NOTES TO UNAUDITED PRO FORMA CONDENSED
CONSOLIDATED FINANCIAL STATEMENTS
As of and For the Year Ended December 31, 2009
The unaudited pro forma condensed consolidated financial statements have been adjusted as discussed
in the notes below.
(A) As reported in our December 31, 2009 Annual Report on Form 10-K.
(B) Adjustments have been made for the sale of the Pacific Place property to an unaffiliated third
party for $5,300,000 and, therefore, our real estate held for sale would have been decreased by the
amount related to the Pacific Place property. Also, our cash balance would have increased by the
pro forma amount of the net proceeds received upon sale of $4,946,000, which reflects the payment
of closing costs of $140,000 and prorations for property taxes of $214,000. The pro forma net
proceeds received as if the disposition had occurred on December 31, 2009 differs from the actual
amount of net proceeds received upon sale due to an adjustment to the property tax proration.

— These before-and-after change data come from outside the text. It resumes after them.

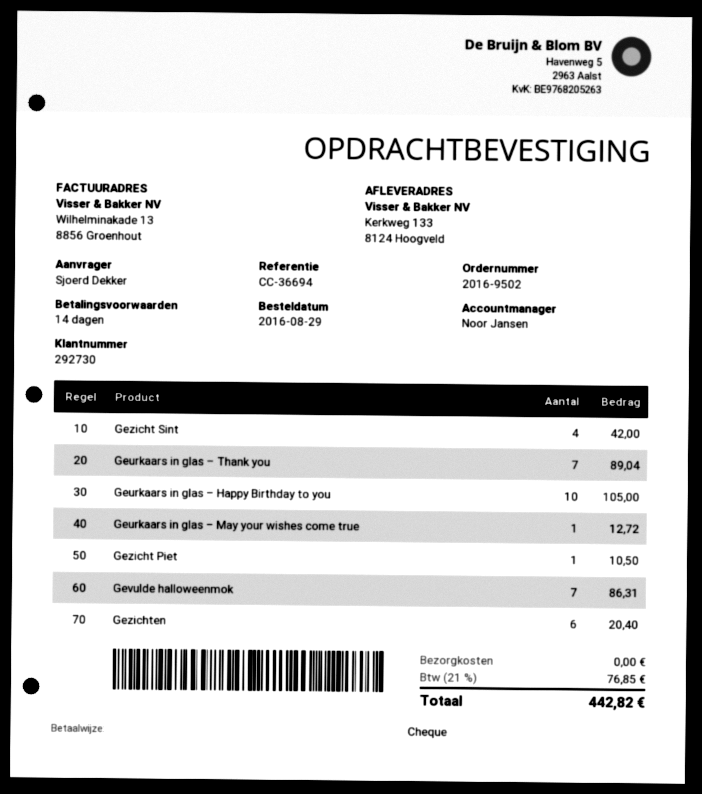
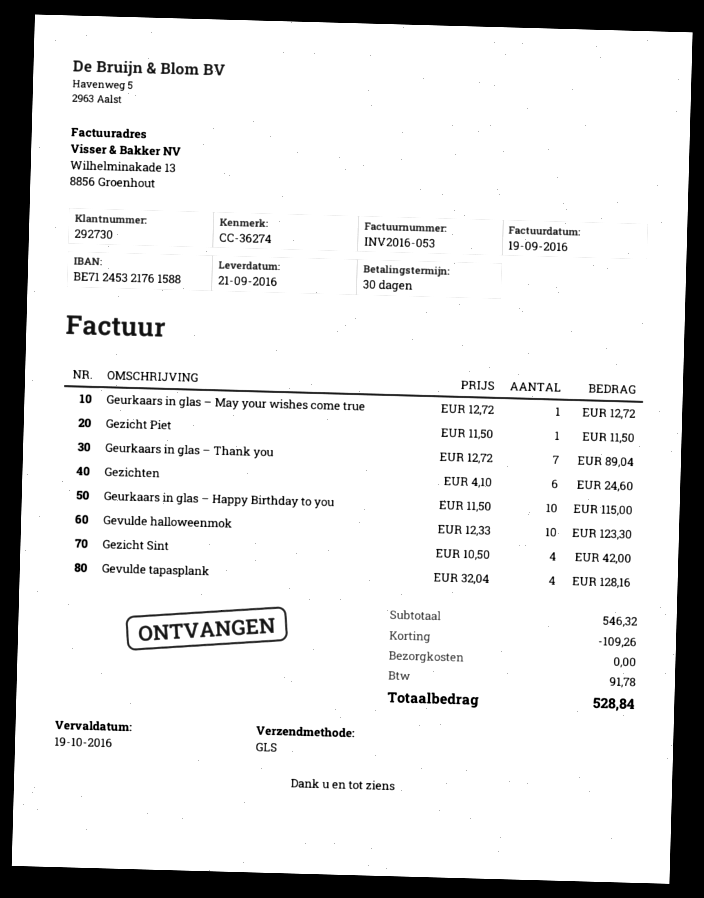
payment terms: 14 days -> 30 days
reference: CC-36694 -> CC-36274
Geurkaars in glas – Happy Birthday to you: 10 for 105.00 -> 10 for 115.00
Gezicht Piet: 1 for 10.50 -> 1 for 11.50
Gevulde halloweenmok: 7 for 86.31 -> 10 for 123.30
Gezichten: 6 for 20.40 -> 6 for 24.60
Gevulde tapasplank: none -> 4 for 128.16
discount: none -> 109.26
tax: 76.85 -> 91.78
total: 442.82 -> 528.84

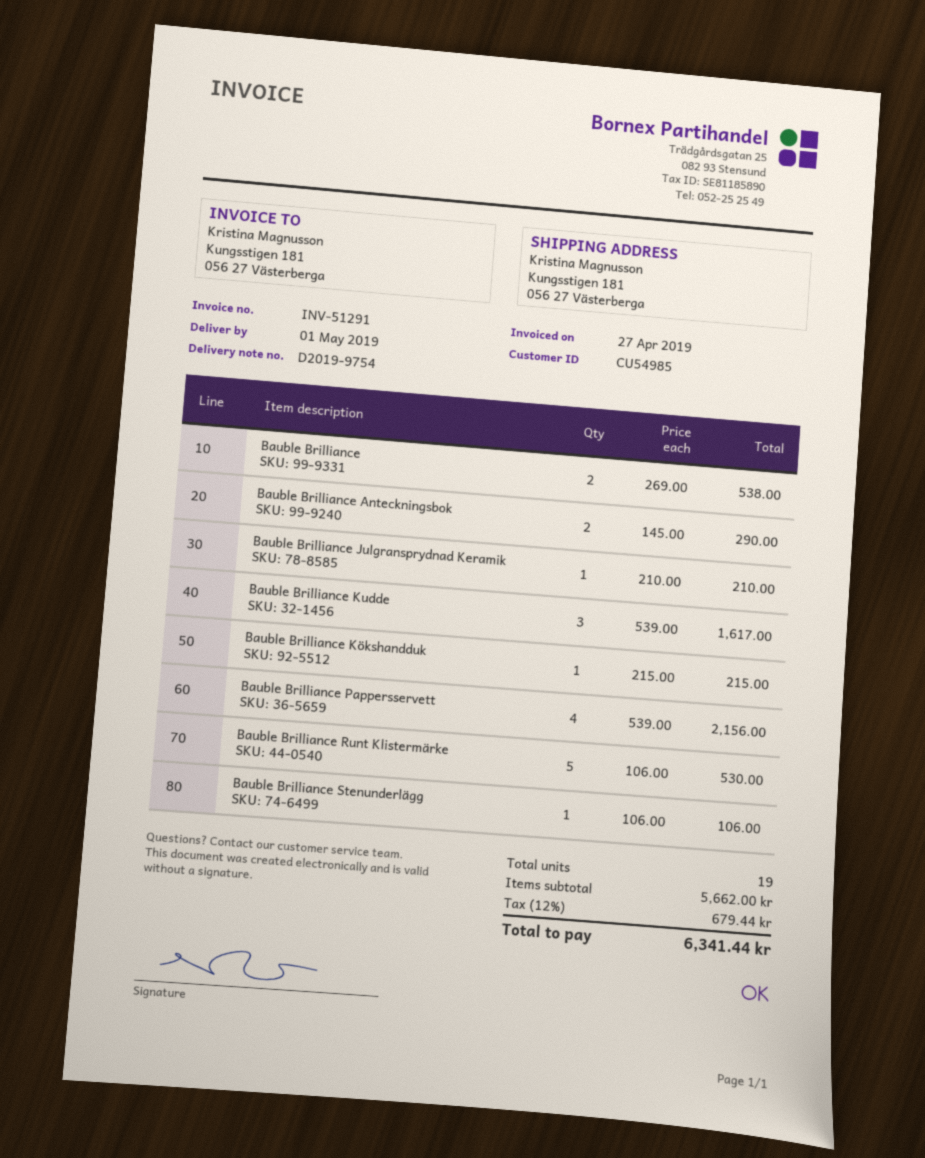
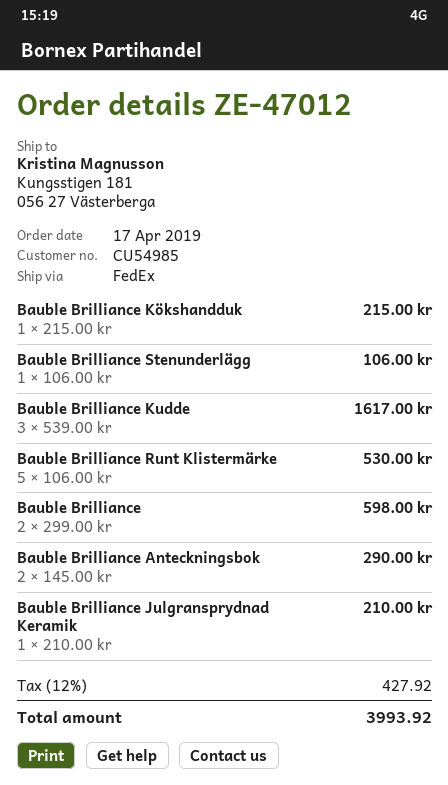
Bauble Brilliance: 2 x 269.00 = 538.00 -> 2 x 299.00 = 598.00
Bauble Brilliance Pappersservett: 4 x 539.00 = 2156.00 -> none
tax: 12% = 679.44 -> 12% = 427.92
total: 6341.44 -> 3993.92

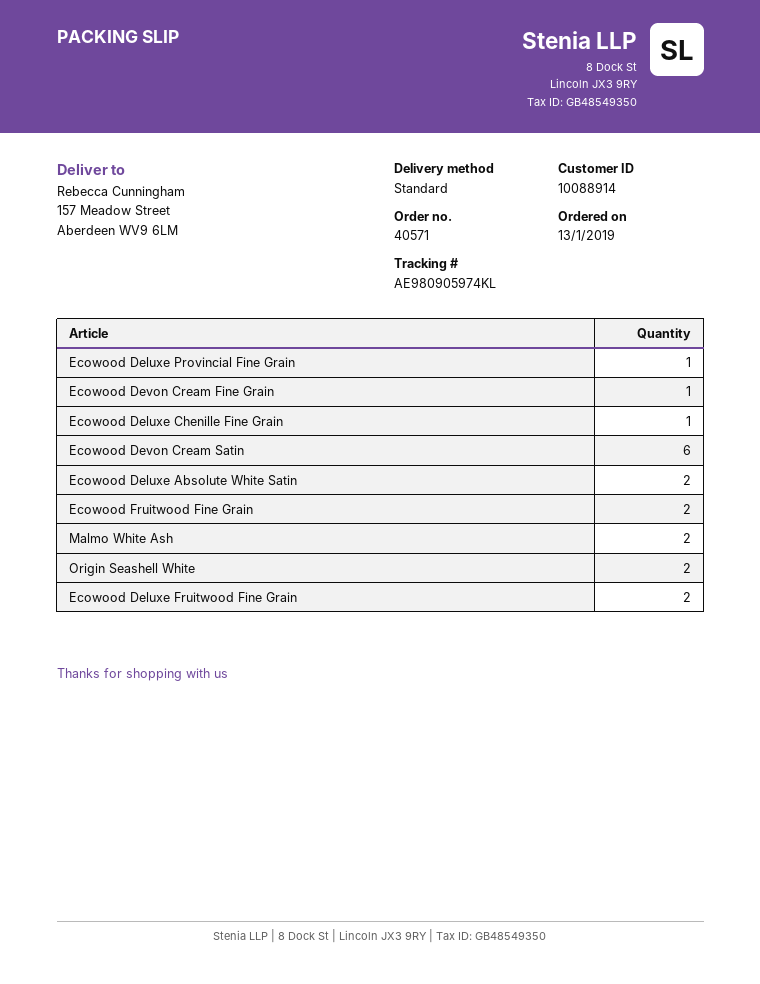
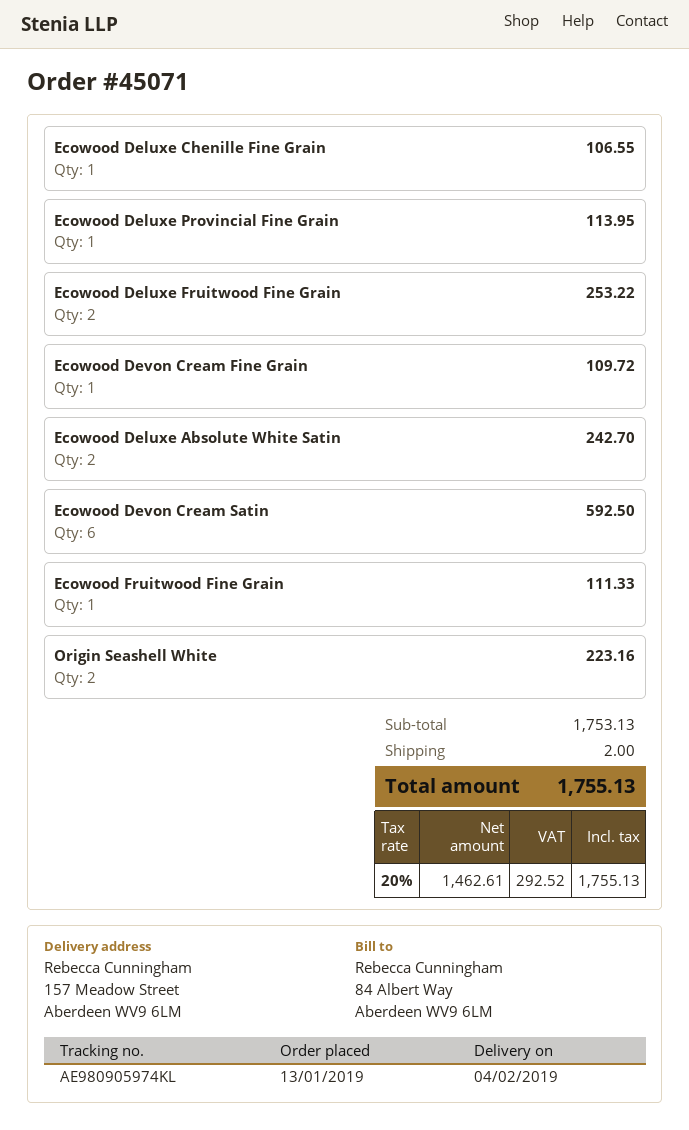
order number: 40571 -> 45071
Ecowood Fruitwood Fine Grain: 2 -> 1
Malmo White Ash: 2 -> none

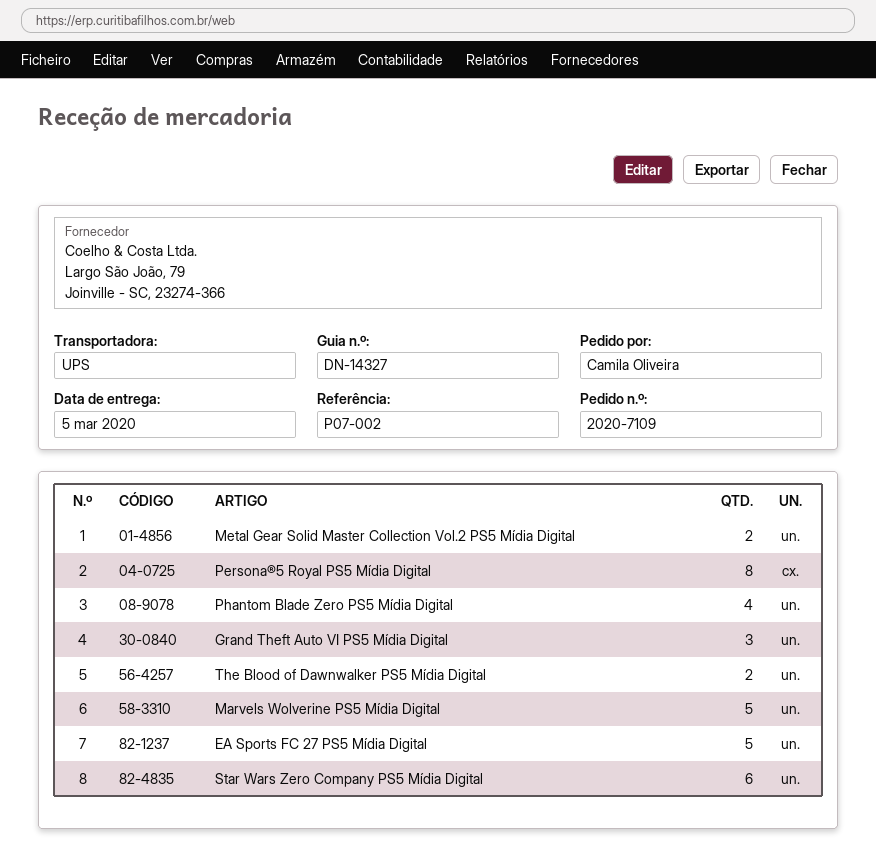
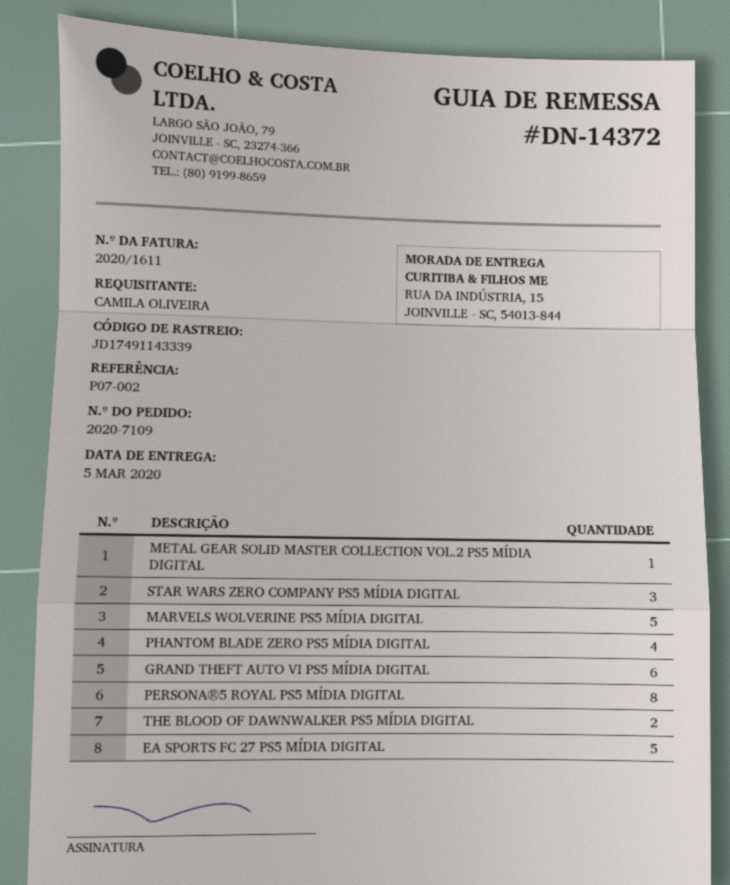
delivery note number: DN-14327 -> DN-14372
Metal Gear Solid Master Collection Vol.2 PS5 Mídia Digital: 2 -> 1
Grand Theft Auto VI PS5 Mídia Digital: 3 -> 6
Star Wars Zero Company PS5 Mídia Digital: 6 -> 3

Additionally, our net asset for estimated receipts in excess of estimated costs during liquidation
would have increased by $1,151,000 as a result of the removal of the liability for estimated costs
in excess of estimated receipts during liquidation related to the Pacific Place property. The
property had a liability balance as of December 31, 2009 as a result of the building being vacant
and, thus, having no estimated receipts during liquidation while it would continue to incur costs.
(C) These adjustments reflect the elimination of the changes in net assets in liquidation
attributable to the Pacific Place property, as if the disposition occurred on January 1, 2009. The
pro forma results include the estimated net sales proceeds as if the disposition closed on January 1, 2009.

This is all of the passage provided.